= TO DO =
Copy out nothing but the lines from the one holding "left: 102px ->" through the end of the entries below, exactly as written and without the pictures.

= INPUT DATA =
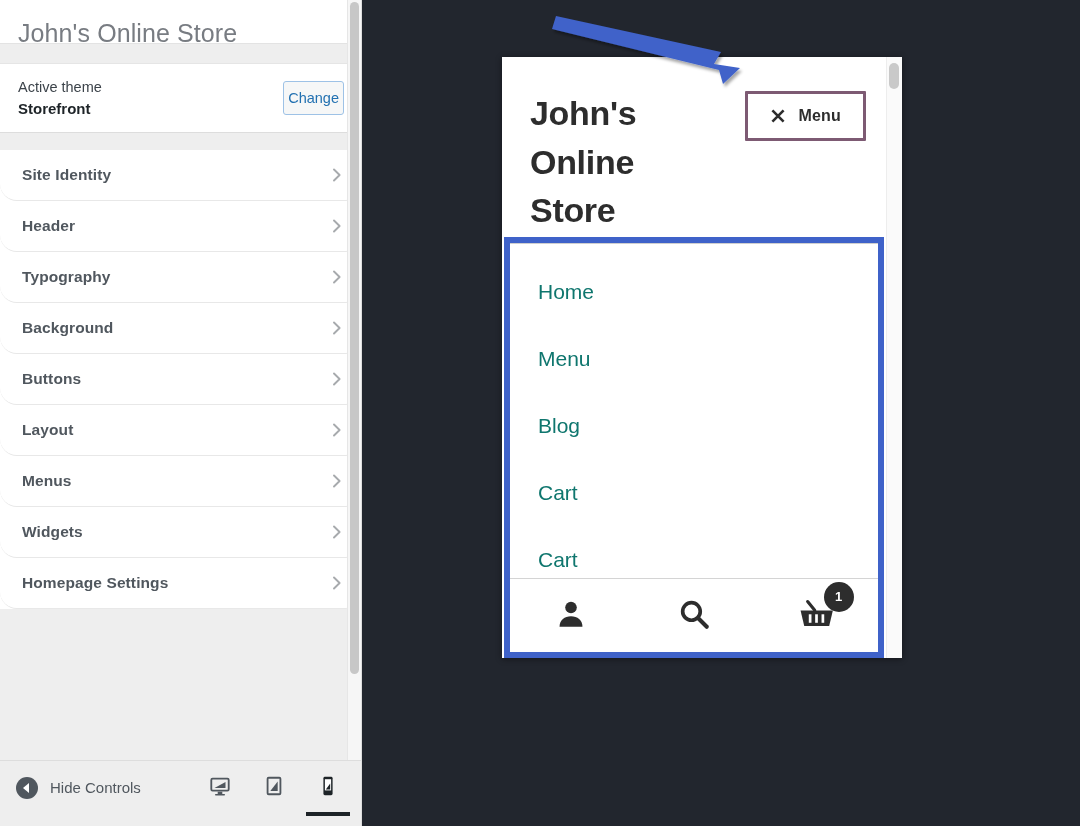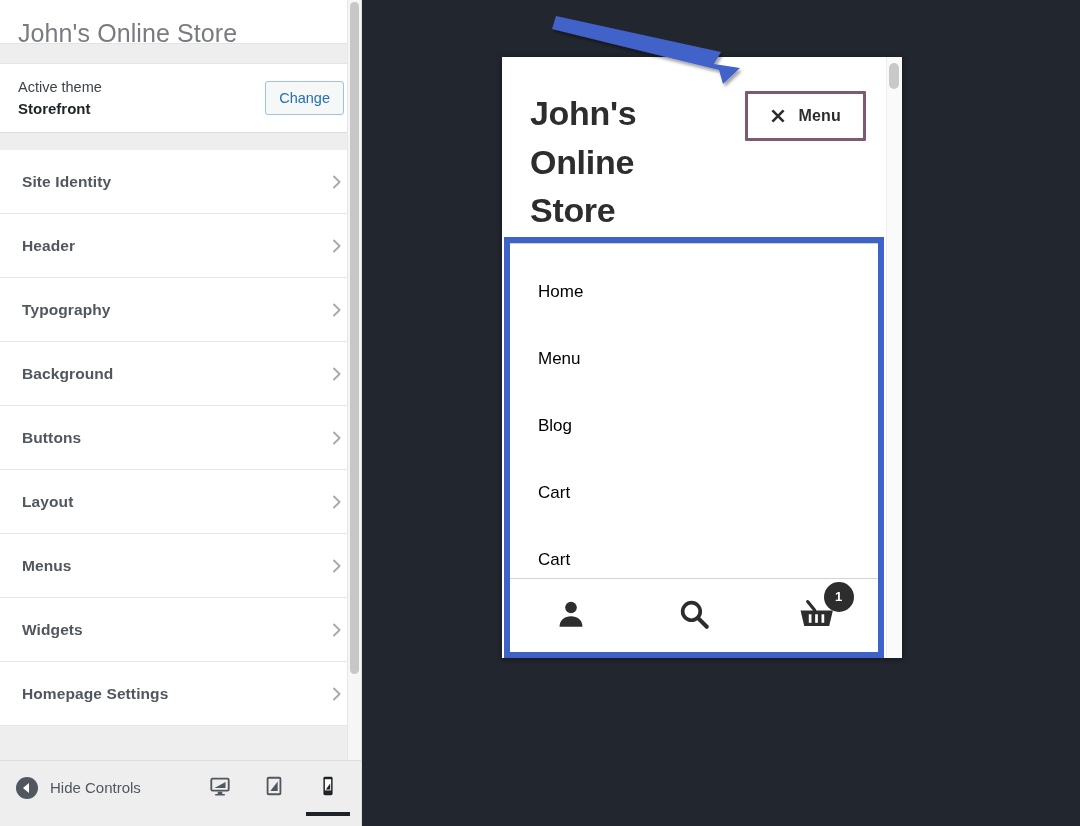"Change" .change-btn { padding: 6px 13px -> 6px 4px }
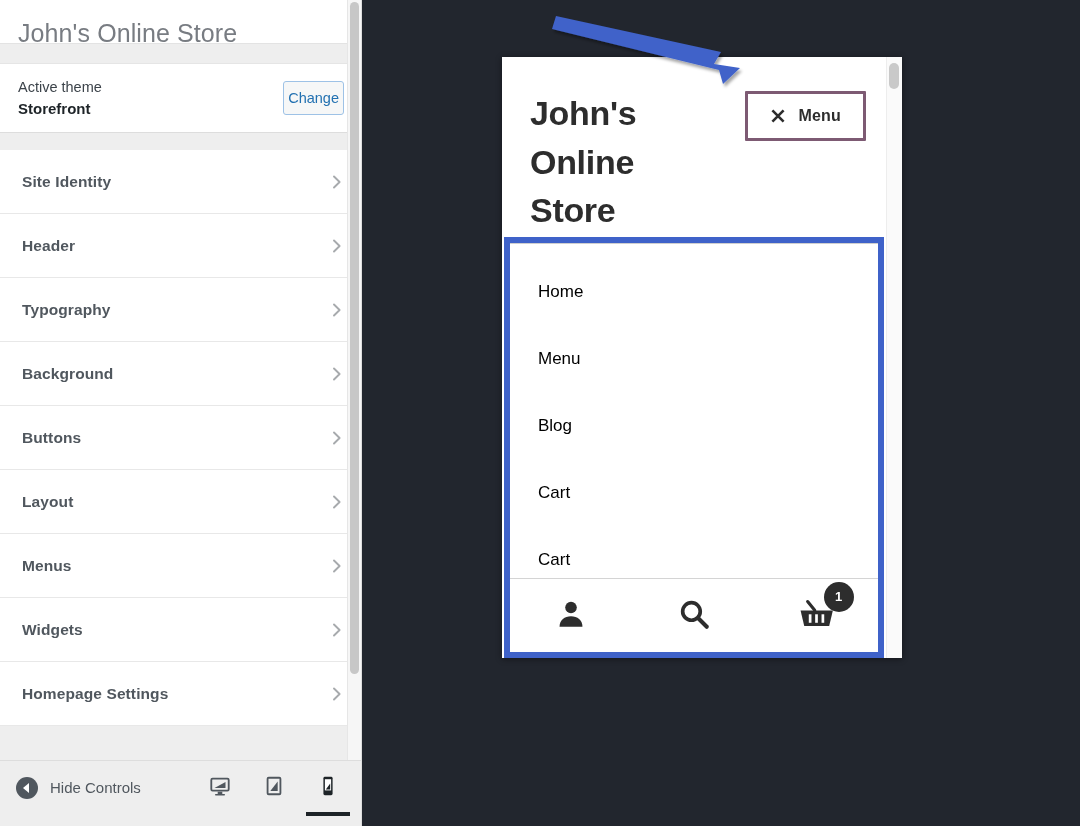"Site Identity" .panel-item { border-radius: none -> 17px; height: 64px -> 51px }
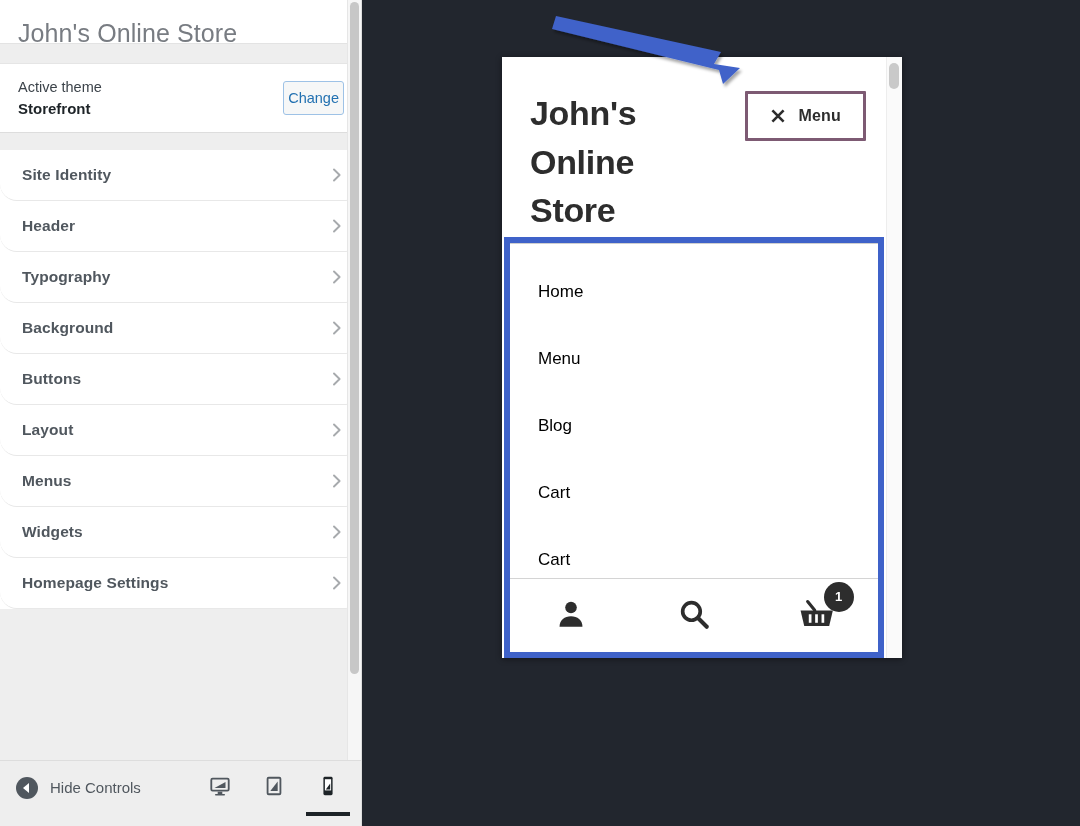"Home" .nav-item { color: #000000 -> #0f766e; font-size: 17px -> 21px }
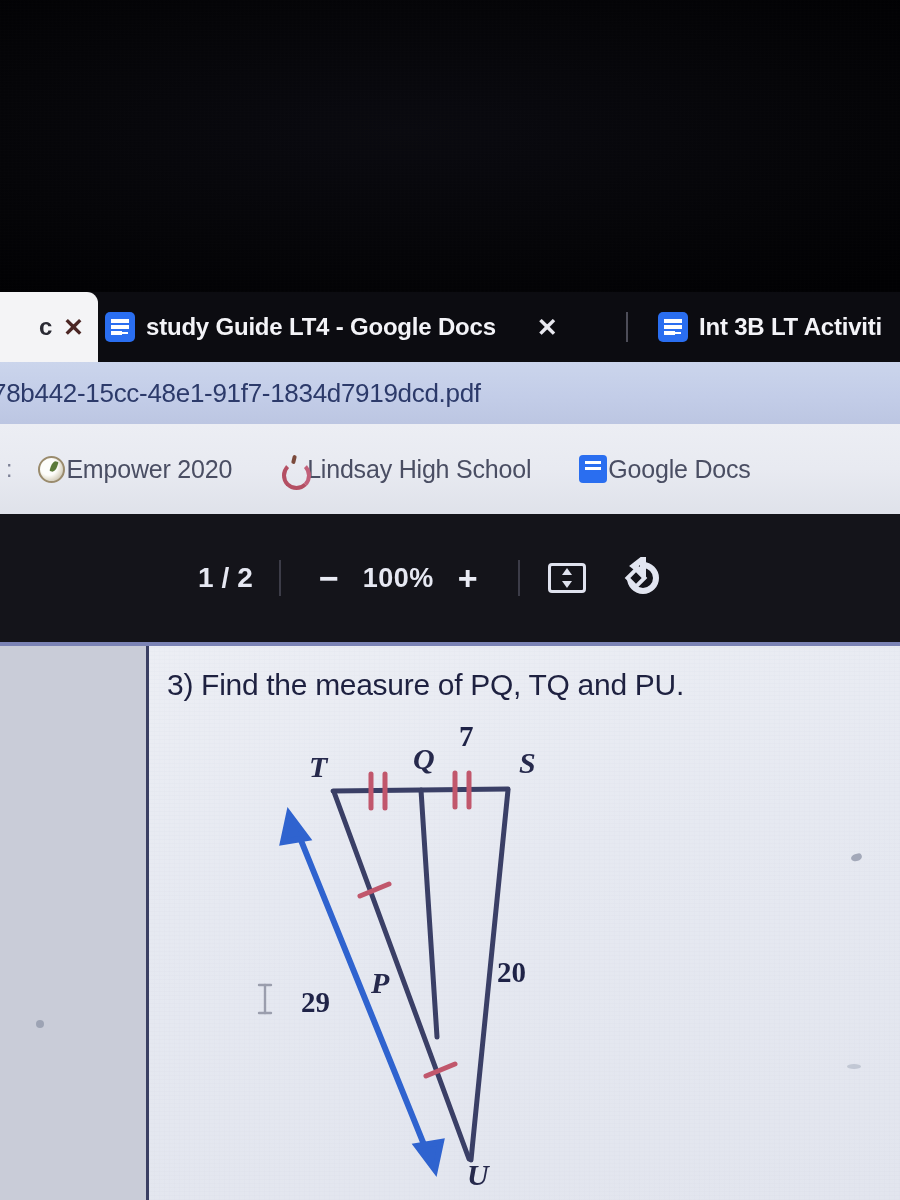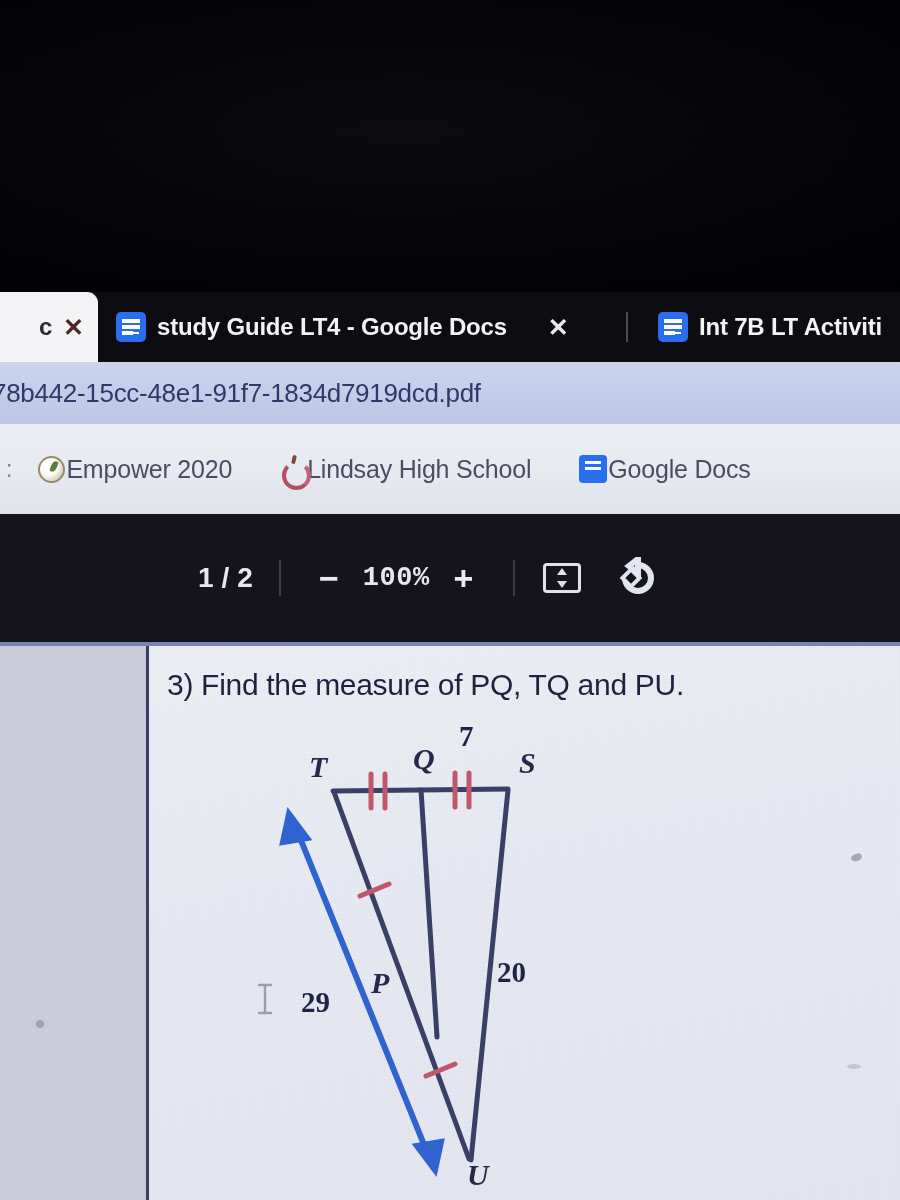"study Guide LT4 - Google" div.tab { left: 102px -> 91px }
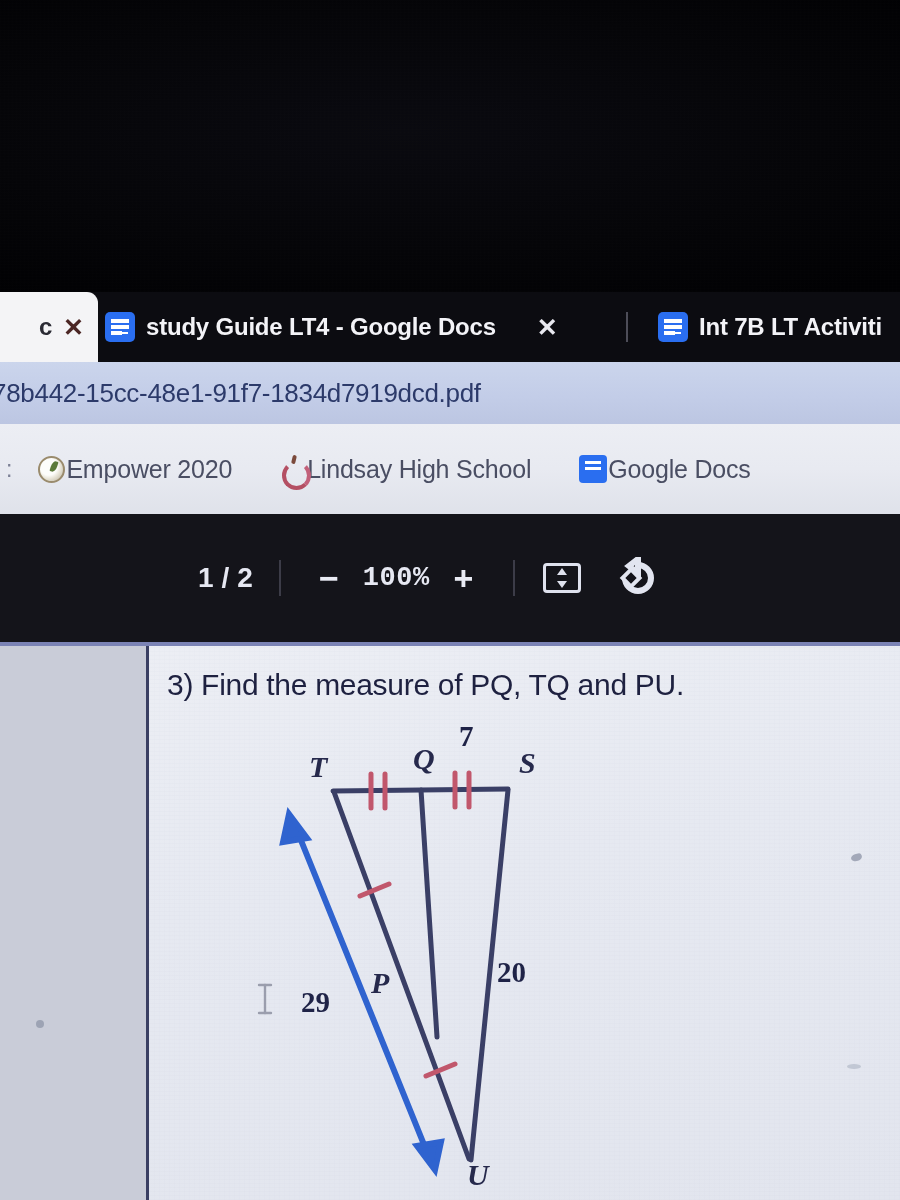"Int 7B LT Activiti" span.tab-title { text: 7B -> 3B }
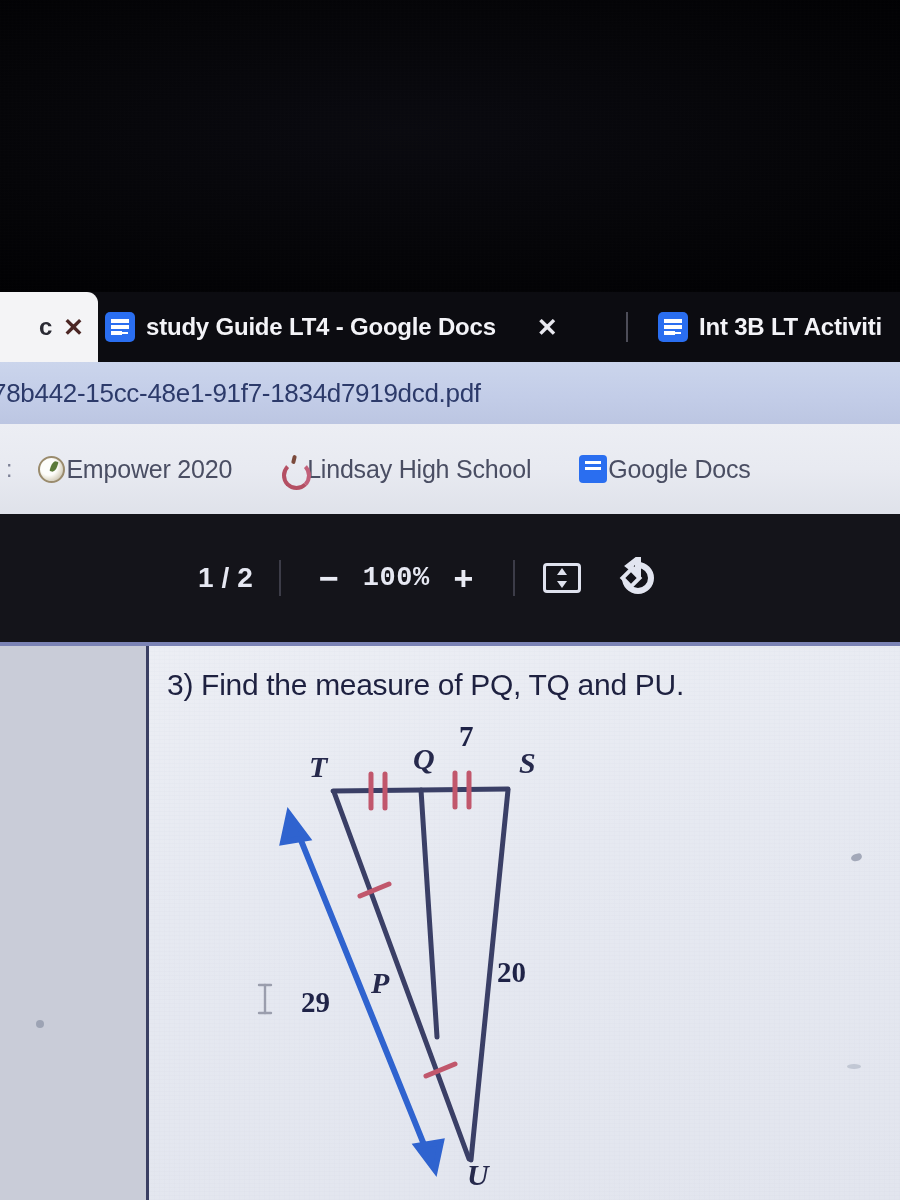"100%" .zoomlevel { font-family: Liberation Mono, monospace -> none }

= TASK SOLUTION =
"study Guide LT4 - Google" div.tab { left: 102px -> 91px }
"Int 7B LT Activiti" span.tab-title { text: 7B -> 3B }
"100%" .zoomlevel { font-family: Liberation Mono, monospace -> none }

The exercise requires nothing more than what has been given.